CFOs rate persistent labour shortages, the pandemic, climate change and higher inflation respectively as the top risks facing their businesses, according to Deloitte’s UK CFO Survey Q4 2021. Compared to this time last year, CFOs have reduced their risk rating for the Covid-19 pandemic. By contrast, labour and supply shortages have emerged as significant short-term risks over the last year, resulting in a higher risk rating for inflation.
Almost half of the CFOs surveyed (46%) reported that their businesses have faced significant or severe recruitment difficulties over the last three months. Things are expected to improve in 2022, with 24% of CFOs expecting significant or severe recruitment difficulties in a year’s time.
The survey found that finance leaders are focused on growth, with a record 37% rating an increase in capital investment as a strong priority for their business in the next 12 months. Expansionary strategies, including introducing new products and services, expanding into new markets and raising investment are a greater focus now than at any time since the question was first asked in 2009.
CFOs cite growth in demand at home and abroad, and the climate transition as the main drivers of investment. On the type of investment, an overwhelming majority of CFOs expect to invest more in digital technology (94%) and workforce skills (77%) over the next three years, than in the years before than pandemic.

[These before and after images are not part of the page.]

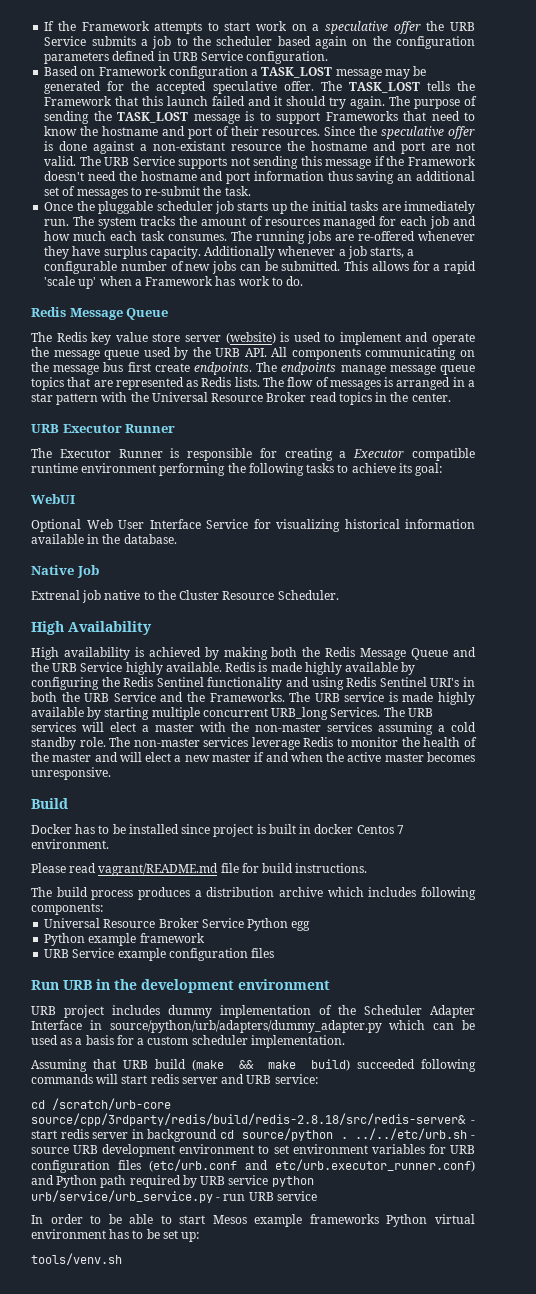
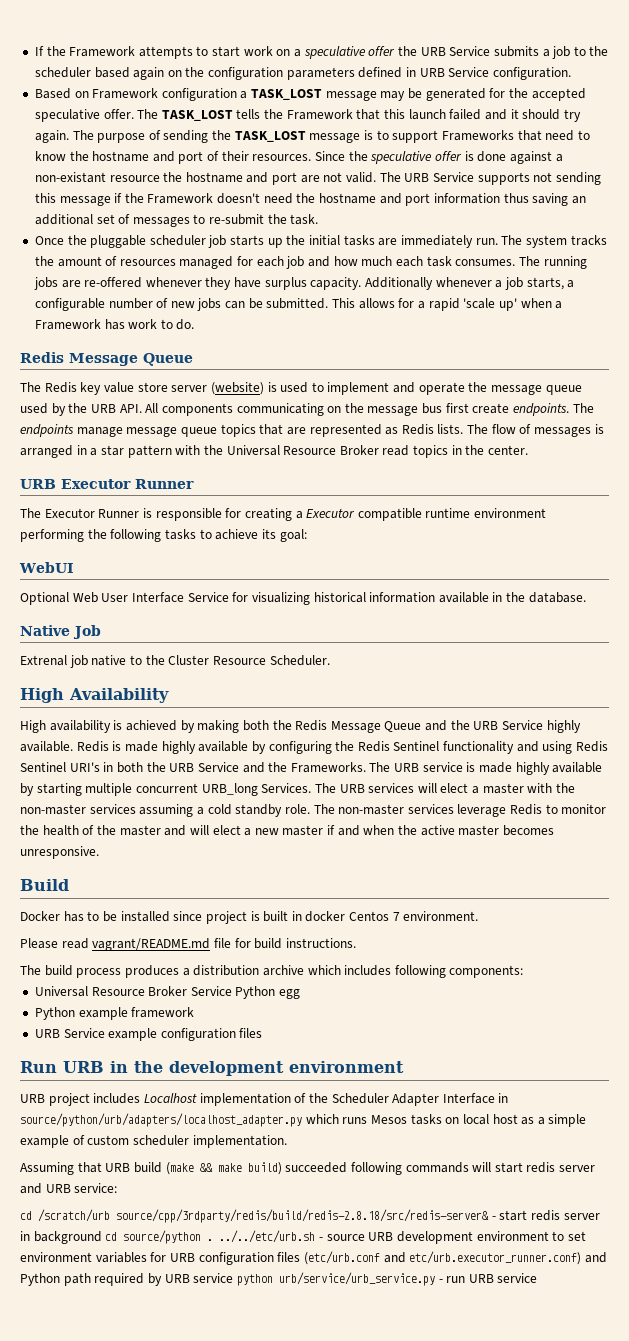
- URB project includes dummy implementation of the Scheduler Adapter Interface in source/python/urb/adapters/dummy_adapter.py which can be used as a basis for a custom scheduler implementation.
+ URB project includes Localhost implementation of the Scheduler Adapter Interface in source/python/urb/adapters/localhost_adapter.py which runs Mesos tasks on local host as a simple example of custom scheduler implementation.
- cd /scratch/urb-core source/cpp/3rdparty/redis/build/redis-2.8.18/src/redis-server& - start redis server in background cd source/python . ../../etc/urb.sh - source URB development environment to set environment variables for URB configuration files (etc/urb.conf and etc/urb.executor_runner.conf) and Python path required by URB service python urb/service/urb_service.py - run URB service
+ cd /scratch/urb source/cpp/3rdparty/redis/build/redis-2.8.18/src/redis-server& - start redis server in background cd source/python . ../../etc/urb.sh - source URB development environment to set environment variables for URB configuration files (etc/urb.conf and etc/urb.executor_runner.conf) and Python path required by URB service python urb/service/urb_service.py - run URB service
- In order to be able to start Mesos example frameworks Python virtual environment has to be set up:
- tools/venv.sh

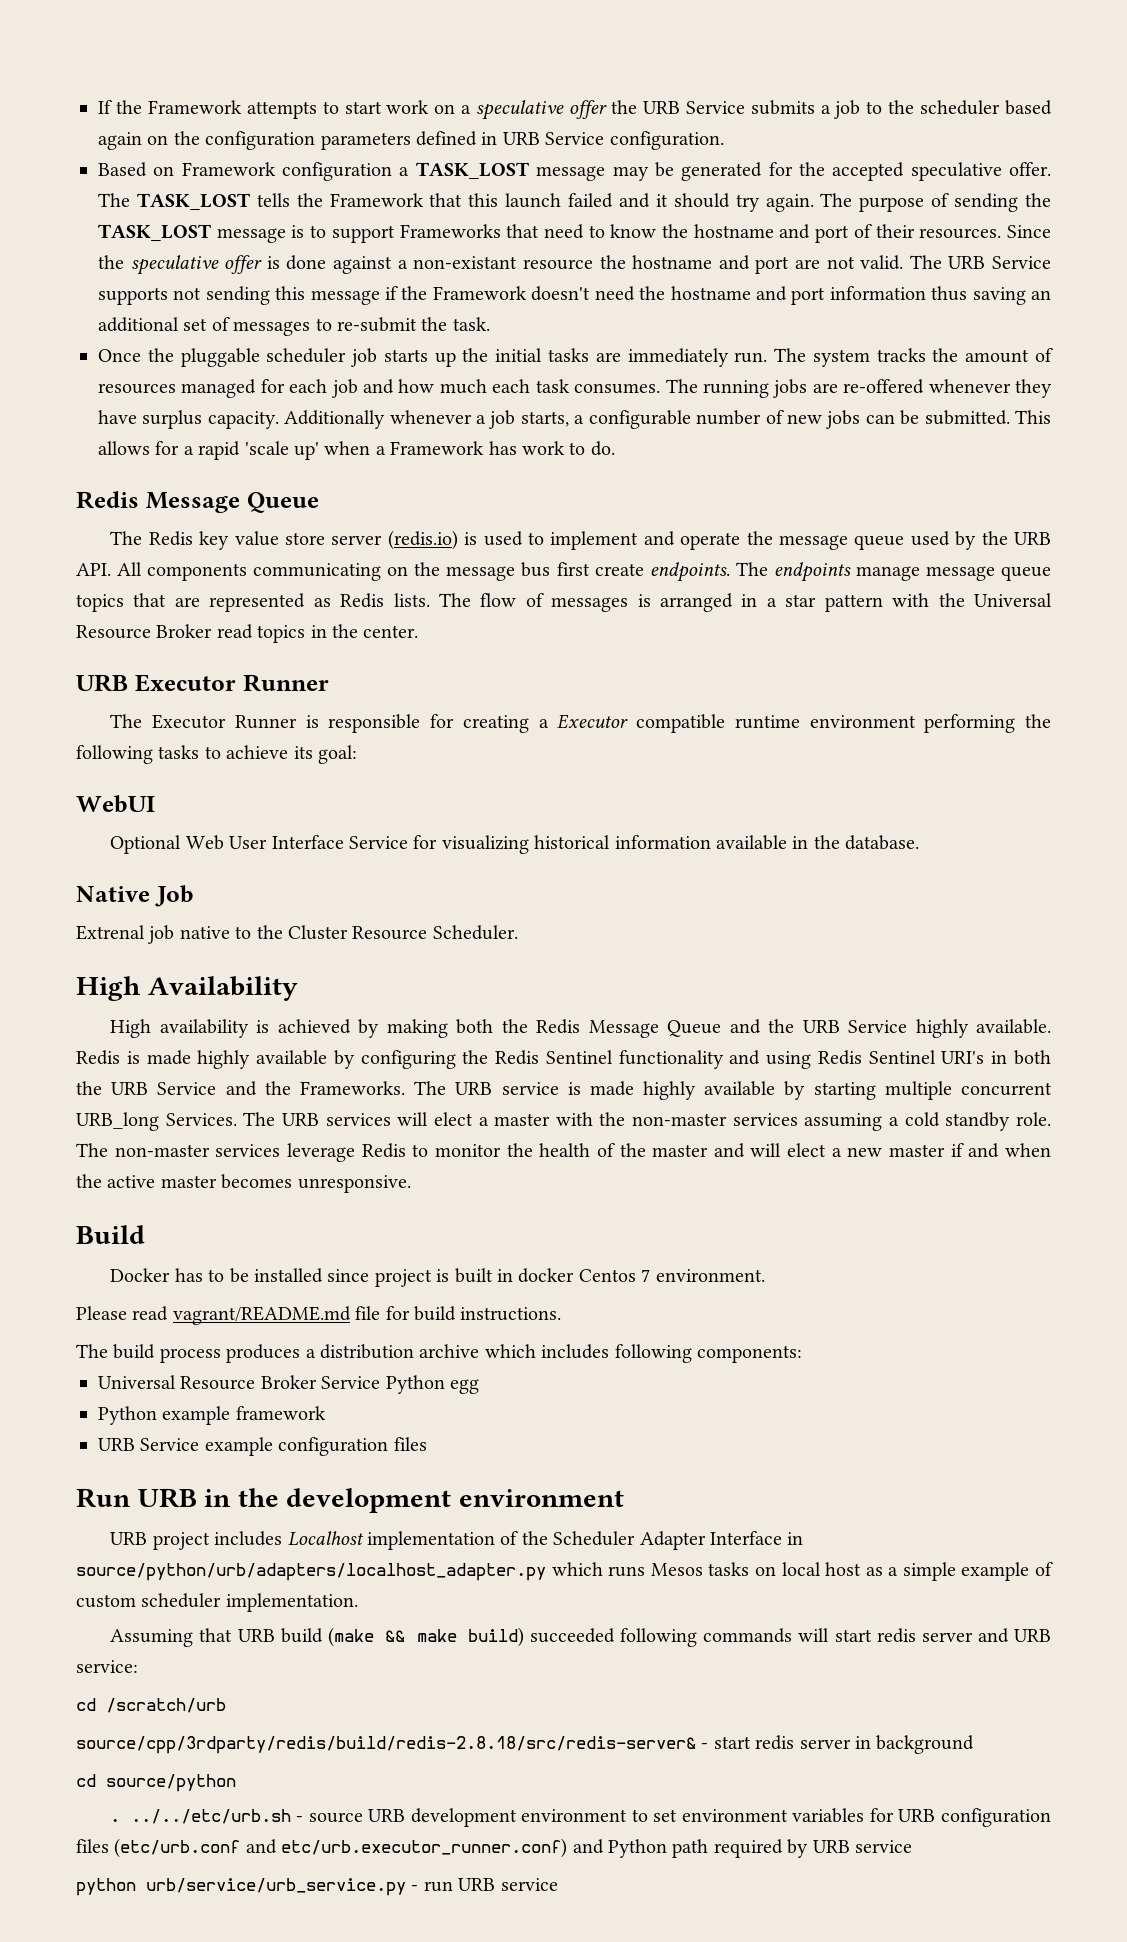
- The Redis key value store server (website) is used to implement and operate the message queue used by the URB API. All components communicating on the message bus first create endpoints.
+ The Redis key value store server (redis.io) is used to implement and operate the message queue used by the URB API. All components communicating on the message bus first create endpoints.
- cd /scratch/urb source/cpp/3rdparty/redis/build/redis-2.8.18/src/redis-server& - start redis server in background cd source/python . ../../etc/urb.sh - source URB development environment to set environment variables for URB configuration files (etc/urb.conf and etc/urb.executor_runner.conf) and Python path required by URB service python urb/service/urb_service.py - run URB service
+ cd /scratch/urb
+ source/cpp/3rdparty/redis/build/redis-2.8.18/src/redis-server& - start redis server in background
+ cd source/python
+ . ../../etc/urb.sh - source URB development environment to set environment variables for URB configuration files (etc/urb.conf and etc/urb.executor_runner.conf) and Python path required by URB service
+ python urb/service/urb_service.py - run URB service

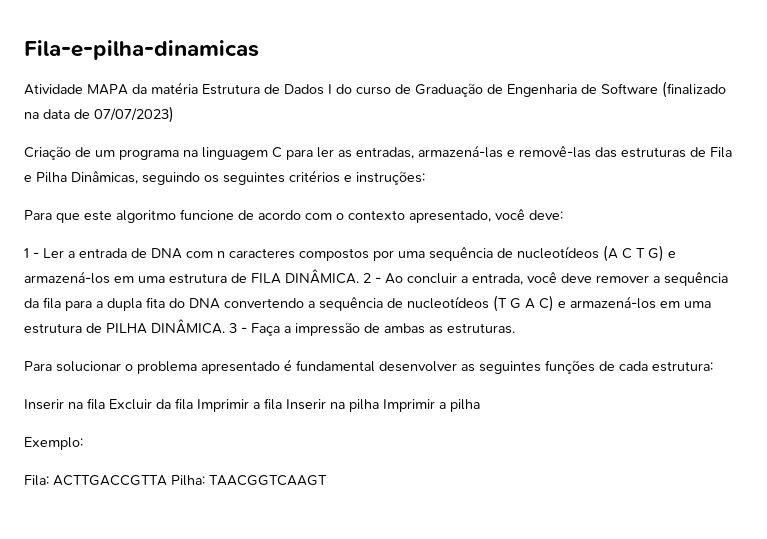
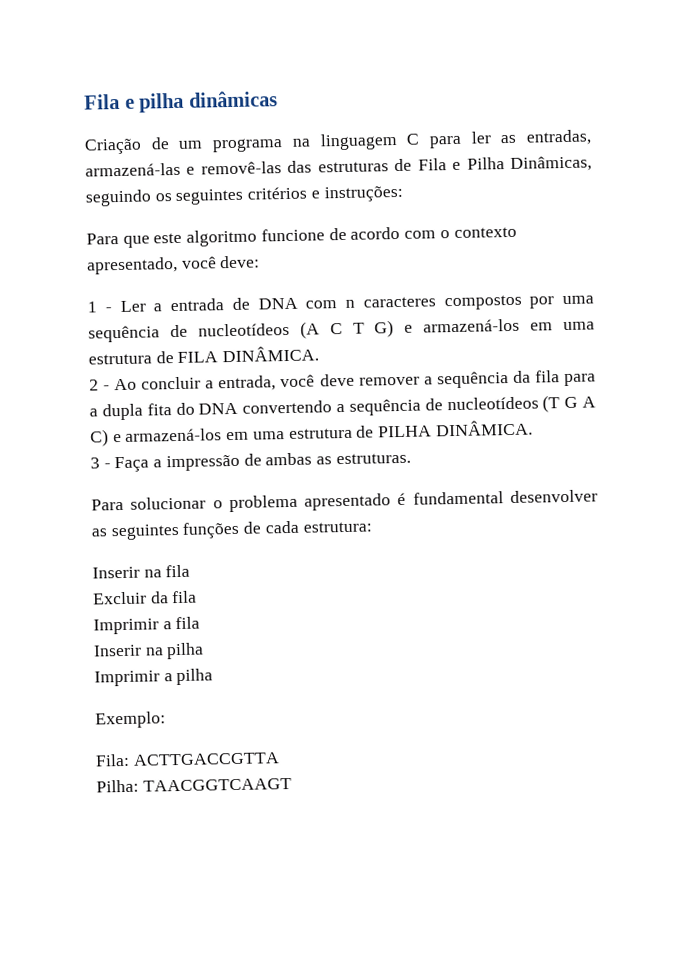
- Fila-e-pilha-dinamicas
- Atividade MAPA da matéria Estrutura de Dados I do curso de Graduação de Engenharia de Software (finalizado na data de 07/07/2023)
+ Fila e pilha dinâmicas
- 1 - Ler a entrada de DNA com n caracteres compostos por uma sequência de nucleotídeos (A C T G) e armazená-los em uma estrutura de FILA DINÂMICA. 2 - Ao concluir a entrada, você deve remover a sequência da fila para a dupla fita do DNA convertendo a sequência de nucleotídeos (T G A C) e armazená-los em uma estrutura de PILHA DINÂMICA. 3 - Faça a impressão de ambas as estruturas.
+ 1 - Ler a entrada de DNA com n caracteres compostos por uma sequência de nucleotídeos (A C T G) e armazená-los em uma estrutura de FILA DINÂMICA.
+ 2 - Ao concluir a entrada, você deve remover a sequência da fila para a dupla fita do DNA convertendo a sequência de nucleotídeos (T G A C) e armazená-los em uma estrutura de PILHA DINÂMICA.
+ 3 - Faça a impressão de ambas as estruturas.
- Inserir na fila Excluir da fila Imprimir a fila Inserir na pilha Imprimir a pilha
+ Inserir na fila
+ Excluir da fila
+ Imprimir a fila
+ Inserir na pilha
+ Imprimir a pilha
- Fila: ACTTGACCGTTA Pilha: TAACGGTCAAGT
+ Fila: ACTTGACCGTTA
+ Pilha: TAACGGTCAAGT

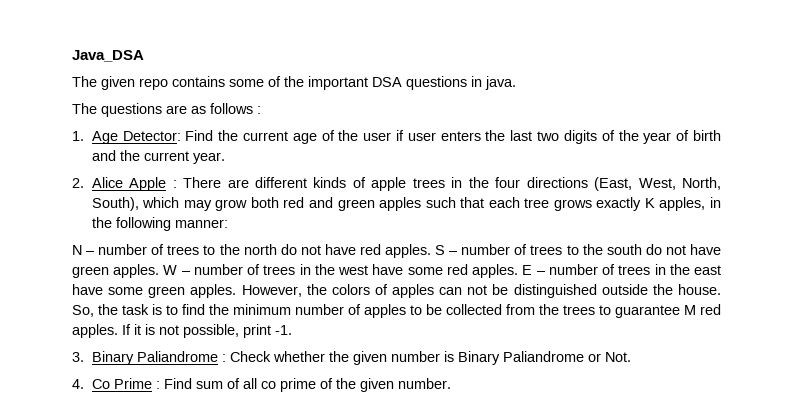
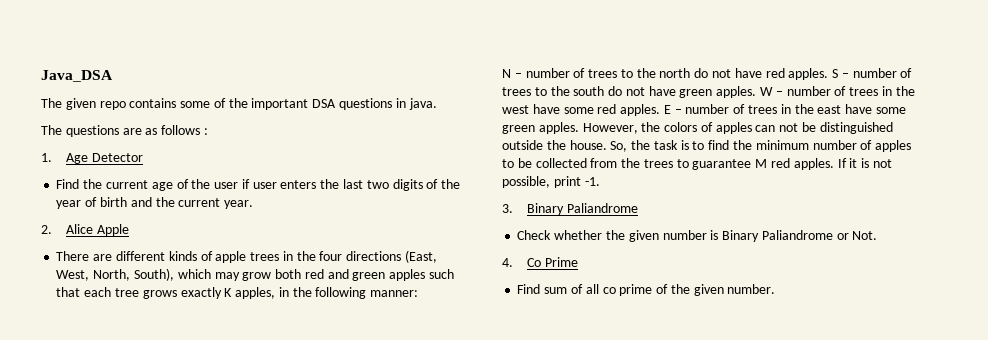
- 1. Age Detector: Find the current age of the user if user enters the last two digits of the year of birth and the current year.
+ 1. Age Detector
+ Find the current age of the user if user enters the last two digits of the year of birth and the current year.
- 2. Alice Apple : There are different kinds of apple trees in the four directions (East, West, North, South), which may grow both red and green apples such that each tree grows exactly K apples, in the following manner:
+ 2. Alice Apple
+ There are different kinds of apple trees in the four directions (East, West, North, South), which may grow both red and green apples such that each tree grows exactly K apples, in the following manner:
- 3. Binary Paliandrome : Check whether the given number is Binary Paliandrome or Not.
+ 3. Binary Paliandrome
+ Check whether the given number is Binary Paliandrome or Not.
- 4. Co Prime : Find sum of all co prime of the given number.
+ 4. Co Prime
+ Find sum of all co prime of the given number.

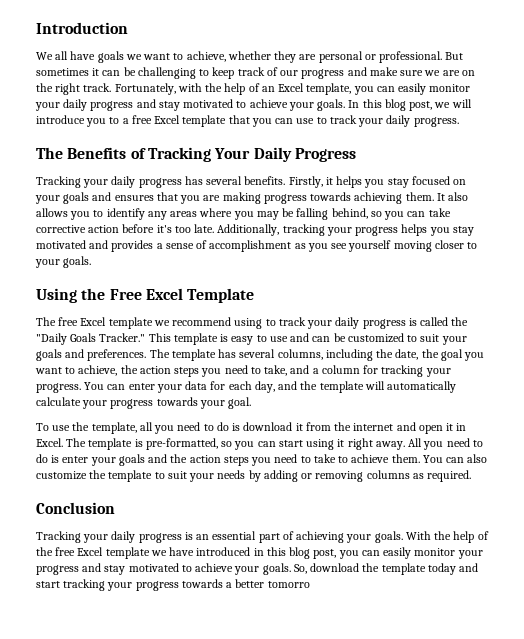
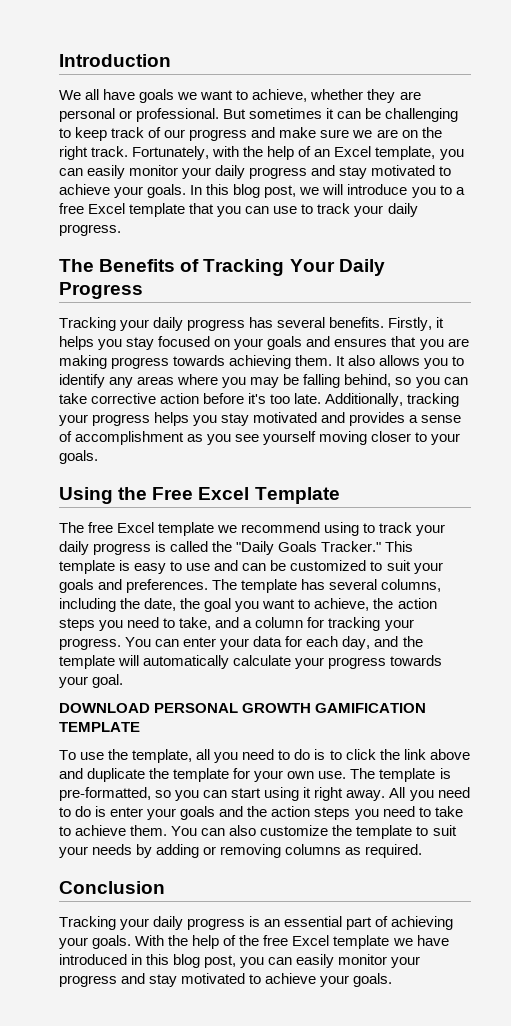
+ DOWNLOAD PERSONAL GROWTH GAMIFICATION TEMPLATE
- To use the template, all you need to do is download it from the internet and open it in Excel.
+ To use the template, all you need to do is to click the link above and duplicate the template for your own use.
- So, download the template today and start tracking your progress towards a better tomorro

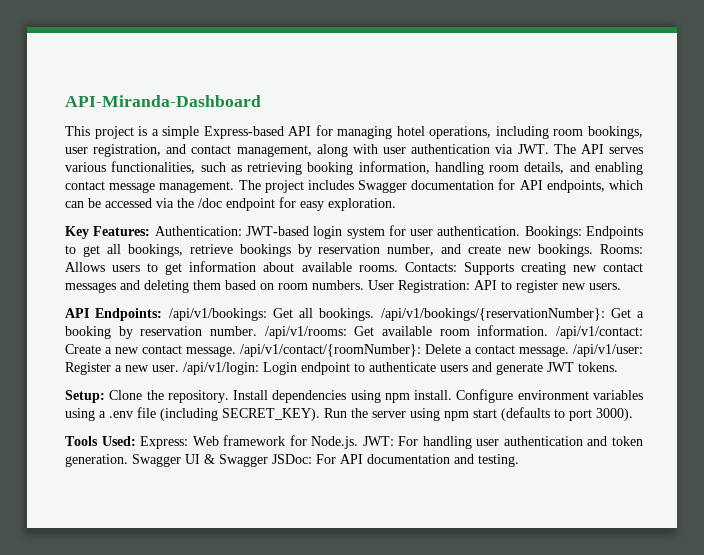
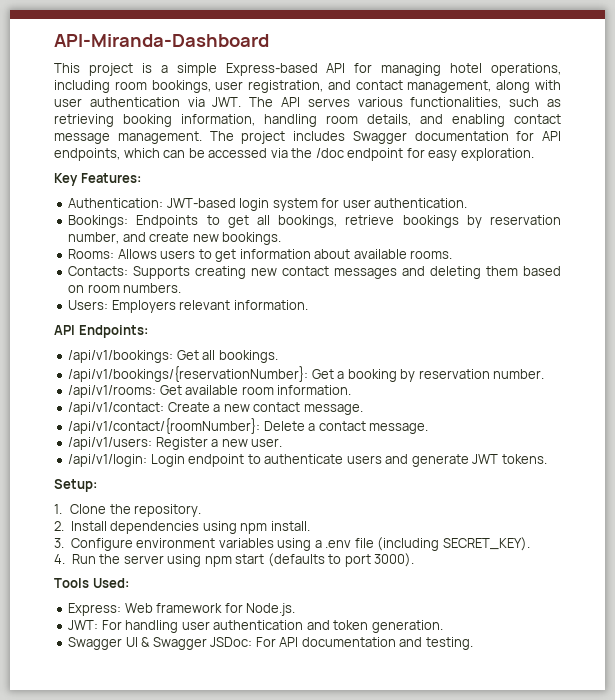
- Key Features: Authentication: JWT-based login system for user authentication. Bookings: Endpoints to get all bookings, retrieve bookings by reservation number, and create new bookings. Rooms: Allows users to get information about available rooms. Contacts: Supports creating new contact messages and deleting them based on room numbers. User Registration: API to register new users.
+ Key Features:
+ Authentication: JWT-based login system for user authentication.
+ Bookings: Endpoints to get all bookings, retrieve bookings by reservation number, and create new bookings.
+ Rooms: Allows users to get information about available rooms.
+ Contacts: Supports creating new contact messages and deleting them based on room numbers.
+ Users: Employers relevant information.
- API Endpoints: /api/v1/bookings: Get all bookings. /api/v1/bookings/{reservationNumber}: Get a booking by reservation number. /api/v1/rooms: Get available room information. /api/v1/contact: Create a new contact message. /api/v1/contact/{roomNumber}: Delete a contact message. /api/v1/user: Register a new user. /api/v1/login: Login endpoint to authenticate users and generate JWT tokens.
+ API Endpoints:
+ /api/v1/bookings: Get all bookings.
+ /api/v1/bookings/{reservationNumber}: Get a booking by reservation number.
+ /api/v1/rooms: Get available room information.
+ /api/v1/contact: Create a new contact message.
+ /api/v1/contact/{roomNumber}: Delete a contact message.
+ /api/v1/users: Register a new user.
+ /api/v1/login: Login endpoint to authenticate users and generate JWT tokens.
- Setup: Clone the repository. Install dependencies using npm install. Configure environment variables using a .env file (including SECRET_KEY). Run the server using npm start (defaults to port 3000).
+ Setup:
+ 1. Clone the repository.
+ 2. Install dependencies using npm install.
+ 3. Configure environment variables using a .env file (including SECRET_KEY).
+ 4. Run the server using npm start (defaults to port 3000).
- Tools Used: Express: Web framework for Node.js. JWT: For handling user authentication and token generation. Swagger UI & Swagger JSDoc: For API documentation and testing.
+ Tools Used:
+ Express: Web framework for Node.js.
+ JWT: For handling user authentication and token generation.
+ Swagger UI & Swagger JSDoc: For API documentation and testing.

Also, most CFOs (84%) expect productivity to grow faster in the next three years, than in the years before the pandemic.
Ian Stewart, chief economist at Deloitte, says: “Like equity markets, which rallied into the new year, CFOs seem to be looking past Omicron and plan to focus their businesses on growth in 2022.
“It is a measure both of the remarkable snap-back in activity from the pandemic and the scale of the challenge today that CFOs rate labour shortages as the greatest risk to business. This is ahead of even the pandemic, in second place. Strikingly, the worries that dominated the risk list in recent years – above all Brexit and weak global growth – have dropped sharply down the risk rankings.”